To check if your overflow pipe is faulty:

  • Check for debris or other blockages at the bottom of your tank using tongs or other tools (a rag will also do). If there are visible blockages, try removing them with pliers or by flushing repeatedly until they come out on their own.
  • If no blockages are found and there still seems to be too much water coming out of your tank after emptying it completely, try replacing your old overflow tube with an updated one made out of plastic instead of rubber (there are many replacement parts available online).

Or Replace All of Those at Once With a Toilet Repair Kit

  • To install the toilet repair kit, you’ll need to remove the tank lid and take out the old flapper. You can then insert the new flapper into place, reattach it to the chain, and snap open your new float ball.
  • The float ball is what allows water to enter or leave your toilet bowl. If yours is broken or missing altogether, it’s easy enough to replace—just make sure you buy a float ball that matches your existing style (ball-style or plunger-style).
  • A good way to get rid of all those old parts? Recycle them! There are many places around town that accept different types of household items for recycling—just be sure they aren’t hazardous before dropping them off.

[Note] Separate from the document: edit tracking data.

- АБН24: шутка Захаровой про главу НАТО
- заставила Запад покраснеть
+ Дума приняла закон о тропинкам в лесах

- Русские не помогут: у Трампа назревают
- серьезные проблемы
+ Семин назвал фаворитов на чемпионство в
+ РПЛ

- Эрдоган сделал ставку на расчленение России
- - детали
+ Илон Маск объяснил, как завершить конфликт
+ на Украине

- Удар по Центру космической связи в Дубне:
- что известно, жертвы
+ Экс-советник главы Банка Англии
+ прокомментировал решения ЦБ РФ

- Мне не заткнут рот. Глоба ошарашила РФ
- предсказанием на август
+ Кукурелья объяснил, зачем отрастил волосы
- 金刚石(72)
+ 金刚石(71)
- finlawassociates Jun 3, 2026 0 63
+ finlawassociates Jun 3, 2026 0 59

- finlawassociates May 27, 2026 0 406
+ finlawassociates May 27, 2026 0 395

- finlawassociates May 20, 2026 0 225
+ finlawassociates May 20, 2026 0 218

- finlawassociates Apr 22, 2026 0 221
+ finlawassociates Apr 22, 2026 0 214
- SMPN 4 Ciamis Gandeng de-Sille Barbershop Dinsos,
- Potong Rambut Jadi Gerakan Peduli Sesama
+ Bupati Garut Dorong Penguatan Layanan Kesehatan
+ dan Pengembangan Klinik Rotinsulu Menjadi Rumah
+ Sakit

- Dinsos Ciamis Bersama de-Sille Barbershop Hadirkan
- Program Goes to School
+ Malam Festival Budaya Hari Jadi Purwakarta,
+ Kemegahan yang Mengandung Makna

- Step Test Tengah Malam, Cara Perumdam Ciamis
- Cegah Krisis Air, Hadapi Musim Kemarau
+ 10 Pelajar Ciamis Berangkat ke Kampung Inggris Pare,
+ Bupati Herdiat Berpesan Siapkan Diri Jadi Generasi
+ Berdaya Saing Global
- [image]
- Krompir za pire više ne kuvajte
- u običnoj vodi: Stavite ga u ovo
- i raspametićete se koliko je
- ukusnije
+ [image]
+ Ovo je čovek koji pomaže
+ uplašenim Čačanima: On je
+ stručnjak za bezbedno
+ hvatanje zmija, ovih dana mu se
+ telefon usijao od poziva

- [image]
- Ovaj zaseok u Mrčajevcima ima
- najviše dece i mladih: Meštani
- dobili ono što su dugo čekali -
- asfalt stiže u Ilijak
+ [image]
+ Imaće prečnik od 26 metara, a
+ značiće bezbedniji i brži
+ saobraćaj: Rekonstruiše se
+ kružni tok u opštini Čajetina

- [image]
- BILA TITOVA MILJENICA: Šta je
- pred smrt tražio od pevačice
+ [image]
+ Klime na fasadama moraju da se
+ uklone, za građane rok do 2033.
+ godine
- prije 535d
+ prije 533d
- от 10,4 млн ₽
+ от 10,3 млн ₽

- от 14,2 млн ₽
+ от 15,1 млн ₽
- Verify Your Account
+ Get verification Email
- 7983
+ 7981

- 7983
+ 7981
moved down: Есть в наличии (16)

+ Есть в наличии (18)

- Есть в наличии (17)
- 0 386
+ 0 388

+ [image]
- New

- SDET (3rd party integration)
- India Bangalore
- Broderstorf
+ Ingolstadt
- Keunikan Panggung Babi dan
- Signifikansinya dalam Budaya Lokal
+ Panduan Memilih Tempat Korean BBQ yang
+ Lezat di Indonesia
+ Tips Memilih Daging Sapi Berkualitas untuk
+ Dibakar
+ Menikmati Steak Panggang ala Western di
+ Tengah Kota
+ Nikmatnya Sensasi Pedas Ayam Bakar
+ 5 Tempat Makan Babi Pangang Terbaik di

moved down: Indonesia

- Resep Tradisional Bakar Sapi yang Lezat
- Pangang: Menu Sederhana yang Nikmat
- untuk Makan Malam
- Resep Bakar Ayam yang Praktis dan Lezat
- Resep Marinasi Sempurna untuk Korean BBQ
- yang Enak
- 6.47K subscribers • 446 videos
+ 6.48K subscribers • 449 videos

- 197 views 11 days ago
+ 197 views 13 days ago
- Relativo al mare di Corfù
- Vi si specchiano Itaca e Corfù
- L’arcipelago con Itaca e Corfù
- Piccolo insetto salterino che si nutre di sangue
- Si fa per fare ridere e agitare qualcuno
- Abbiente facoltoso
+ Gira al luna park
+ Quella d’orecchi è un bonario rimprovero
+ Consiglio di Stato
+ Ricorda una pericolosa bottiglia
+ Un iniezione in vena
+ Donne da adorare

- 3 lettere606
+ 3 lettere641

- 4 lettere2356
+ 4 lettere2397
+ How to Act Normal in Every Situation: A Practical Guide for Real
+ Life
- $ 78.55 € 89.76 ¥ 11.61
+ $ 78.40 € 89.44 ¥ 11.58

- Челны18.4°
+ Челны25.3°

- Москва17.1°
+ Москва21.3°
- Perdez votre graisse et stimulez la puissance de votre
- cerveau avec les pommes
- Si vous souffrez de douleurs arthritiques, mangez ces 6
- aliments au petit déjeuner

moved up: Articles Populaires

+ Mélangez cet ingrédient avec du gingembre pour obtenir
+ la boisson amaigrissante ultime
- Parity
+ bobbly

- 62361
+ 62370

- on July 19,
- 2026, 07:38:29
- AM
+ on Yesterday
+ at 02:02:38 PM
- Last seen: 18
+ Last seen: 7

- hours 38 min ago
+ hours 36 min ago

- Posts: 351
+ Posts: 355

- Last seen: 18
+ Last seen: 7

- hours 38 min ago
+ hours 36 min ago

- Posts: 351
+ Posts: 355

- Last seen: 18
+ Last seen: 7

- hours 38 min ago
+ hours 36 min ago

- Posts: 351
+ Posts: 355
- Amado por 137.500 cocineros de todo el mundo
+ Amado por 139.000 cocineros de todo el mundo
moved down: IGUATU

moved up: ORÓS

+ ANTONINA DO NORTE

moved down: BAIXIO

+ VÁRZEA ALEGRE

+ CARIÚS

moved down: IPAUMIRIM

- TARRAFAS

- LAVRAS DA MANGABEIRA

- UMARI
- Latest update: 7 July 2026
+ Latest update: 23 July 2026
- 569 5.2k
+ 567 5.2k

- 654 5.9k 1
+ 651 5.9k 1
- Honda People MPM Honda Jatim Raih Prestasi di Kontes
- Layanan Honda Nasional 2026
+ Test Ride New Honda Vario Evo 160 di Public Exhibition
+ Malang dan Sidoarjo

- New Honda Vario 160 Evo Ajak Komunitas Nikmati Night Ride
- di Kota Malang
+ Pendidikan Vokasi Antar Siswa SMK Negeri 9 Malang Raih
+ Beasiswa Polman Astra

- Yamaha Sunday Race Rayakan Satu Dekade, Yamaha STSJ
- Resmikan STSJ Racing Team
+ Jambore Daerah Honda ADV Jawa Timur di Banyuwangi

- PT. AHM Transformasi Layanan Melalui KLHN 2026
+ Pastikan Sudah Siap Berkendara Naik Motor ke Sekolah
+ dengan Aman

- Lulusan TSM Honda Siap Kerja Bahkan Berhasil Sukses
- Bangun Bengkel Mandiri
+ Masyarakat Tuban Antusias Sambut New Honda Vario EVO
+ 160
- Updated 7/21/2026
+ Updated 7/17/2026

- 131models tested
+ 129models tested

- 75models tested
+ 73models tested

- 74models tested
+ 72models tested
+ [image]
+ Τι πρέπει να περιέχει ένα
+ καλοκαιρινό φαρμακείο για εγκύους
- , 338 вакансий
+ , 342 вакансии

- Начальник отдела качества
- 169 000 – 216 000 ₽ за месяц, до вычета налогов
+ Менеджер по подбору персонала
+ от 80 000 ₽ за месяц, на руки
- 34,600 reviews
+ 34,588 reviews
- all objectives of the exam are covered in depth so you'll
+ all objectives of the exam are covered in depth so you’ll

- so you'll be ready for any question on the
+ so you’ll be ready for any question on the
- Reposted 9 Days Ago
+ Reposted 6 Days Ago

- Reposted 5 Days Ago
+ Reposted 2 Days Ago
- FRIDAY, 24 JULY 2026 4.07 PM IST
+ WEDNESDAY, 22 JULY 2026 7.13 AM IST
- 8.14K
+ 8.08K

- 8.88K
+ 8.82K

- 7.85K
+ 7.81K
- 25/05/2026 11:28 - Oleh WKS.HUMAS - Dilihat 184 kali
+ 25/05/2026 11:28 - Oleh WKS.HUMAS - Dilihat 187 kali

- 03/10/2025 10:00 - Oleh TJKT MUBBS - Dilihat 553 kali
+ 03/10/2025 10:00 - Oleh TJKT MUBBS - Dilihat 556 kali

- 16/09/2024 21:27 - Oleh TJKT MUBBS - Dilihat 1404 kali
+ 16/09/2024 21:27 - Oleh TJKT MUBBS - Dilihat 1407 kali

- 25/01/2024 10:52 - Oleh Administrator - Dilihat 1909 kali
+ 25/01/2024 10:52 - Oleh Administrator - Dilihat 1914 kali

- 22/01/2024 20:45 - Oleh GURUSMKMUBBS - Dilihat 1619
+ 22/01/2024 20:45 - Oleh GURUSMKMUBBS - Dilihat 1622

Some Toilet Problems Are Easy to Fix Without Calling a Plumber

Before you call the plumber, there are some simple things you can do to fix a running toilet.

  • Remove the lid and check for obstructions like hair or debris that has fallen in.
  • Make sure the water level is set at its highest point.
  • If possible, try flushing with less water by opening the stopcock between your tank and bowl (located under your toilet seat).
  • Try adjusting the float arm on top of your tank; this controls how much water fills it. You may need to push down slightly on the float arm until you hear it click into place. Then turn off all faucets in your bathroom and fill up both tanks completely with cold water before flushing again—this will help prevent any leaks inside them from adding more pressure to already-full pipes elsewhere in your home’s plumbing system

In Conclusion

Now you’re ready to take on the world of DIY plumbing! We hope this guide has helped you feel more confident about taking care of your running toilet and other household plumbing issues. From checking or changing your float ball to replacing the flapper chain, there are plenty of small fixes that can keep your bathroom in tip-top shape for years to come.

Unyime Anthony is a gaming enthusiast specializing in first-in-class gaming content, including PS4, Xbox, Nintendo, and Movies, to educate and inform readers.